PlexDIA uses three-plex mTRAQ mass tags from Sciex to label samples prior to DIA analysis, allowing researchers to keep track of which cells are producing particular peptide spectra. Multiplexing cells adds to the complexity of the spectra that must be deconvoluted to make peptide identifications, but by using a DIA-NN module designed to use expected patterns in the data such as the known mass-shifts created by the mass tags, the researchers were able to confidently identify and quantify upwards of 1,000 proteins per cell.
"One of the beautiful things about labeling is you are building known, regular structure into your data," said Nikolai Slavov, director of the single-cell proteomics center at Northeastern University and senior author on the plexDIA preprint. Slavov is one of the inventors of the SCOPE-MS method for single-cell proteomics, a commonly used carrier proteome approach. "And that regular structure can actually enhance your data interpretation."
In fact, he said, he and his colleagues observed improved quantitative accuracy and precision using plexDIA compared to label-free DIA.
Like Brunner, Slavov stressed the importance of improving the throughput of single-cell proteomics experiments.
"It's not about analyzing one cell or a handful of cells," he said. "I think that for single-cell proteomics to really drive biology it has to get into the realm of many thousands of cells analyzed."
Slavov said the researchers' experience using plexDIA for bulk analysis made him confident that they can significantly boost single-cell multiplexing beyond the three-plex demonstrated in the preprint.
"From the bulk samples we know that we can quantify 250,000 precursors in a single experiment," he said, adding that with single cells they typically generate between 10,000 and 20,000 precursors per cell.
"That means that we can do at least 10-plex before we get to the density of precursors we have already measured in the bulk analysis," he said. "So I have very high confidence that we can substantially increase the plex for single-cell proteomics. For bulk [assays] I also have confidence, but I don't have proof in the same way."
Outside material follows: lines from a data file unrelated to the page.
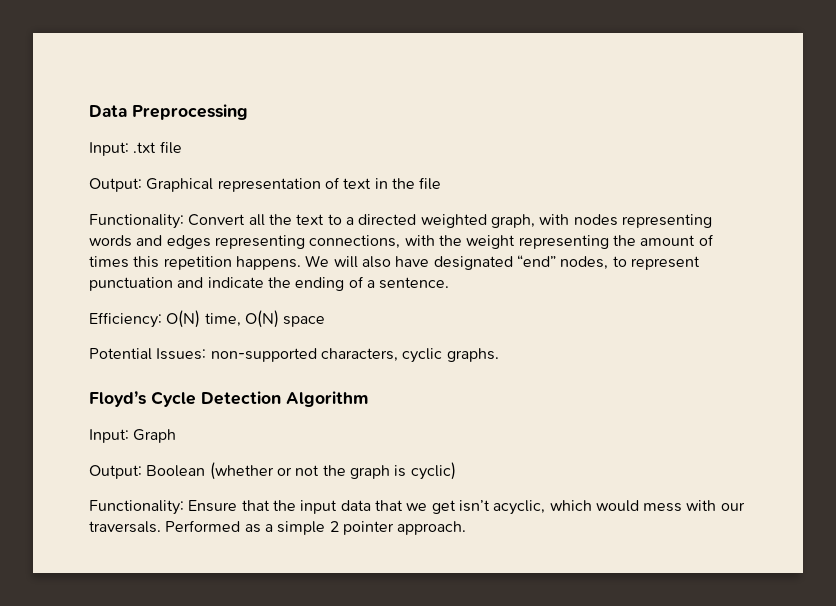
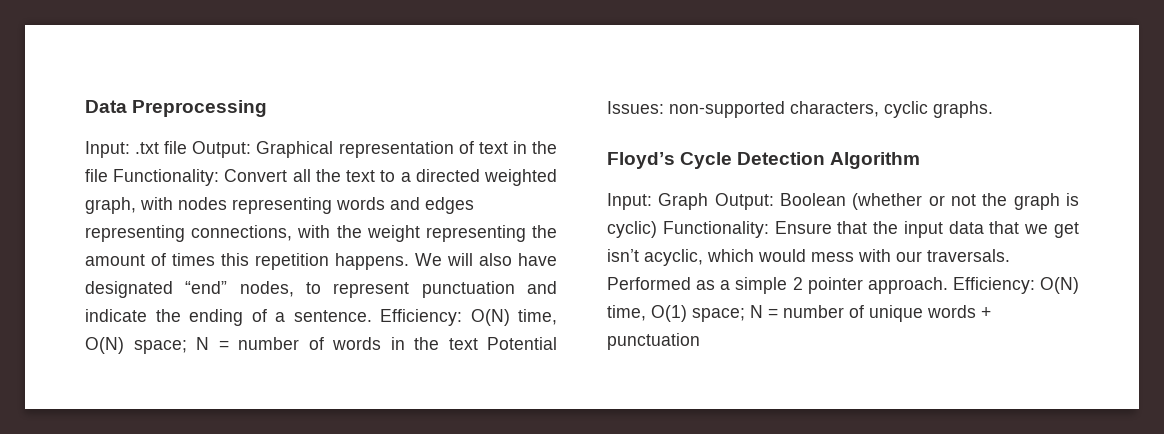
(182, 147) // -> (188, 147) none
(442, 183) // -> (108, 175) none
(450, 283) // -> (372, 316) none
[283,316,326,327] space // -> [133,337,478,354] space; N = number of words in the text
(177, 436) // -> (709, 201) none
(456, 471) // -> (657, 229) none
(467, 528) none -> [952,277,1079,294] [607,305,991,322] [607,333,700,350] Efficiency: O(N) time, O(1) space; N = number of unique words + punctuation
Slavov said that he and his colleagues are currently working on designs of additional labels for use in higher plex experiments and that he plans to commercialize them in some fashion, though he did not specify a particular path to market.
"We would certainly like to commercialize them," he said. "They have to be accessible to everybody who would like to buy them. If the demand for them increases, I want to run a lab, not a manufacturing facility for mass tags."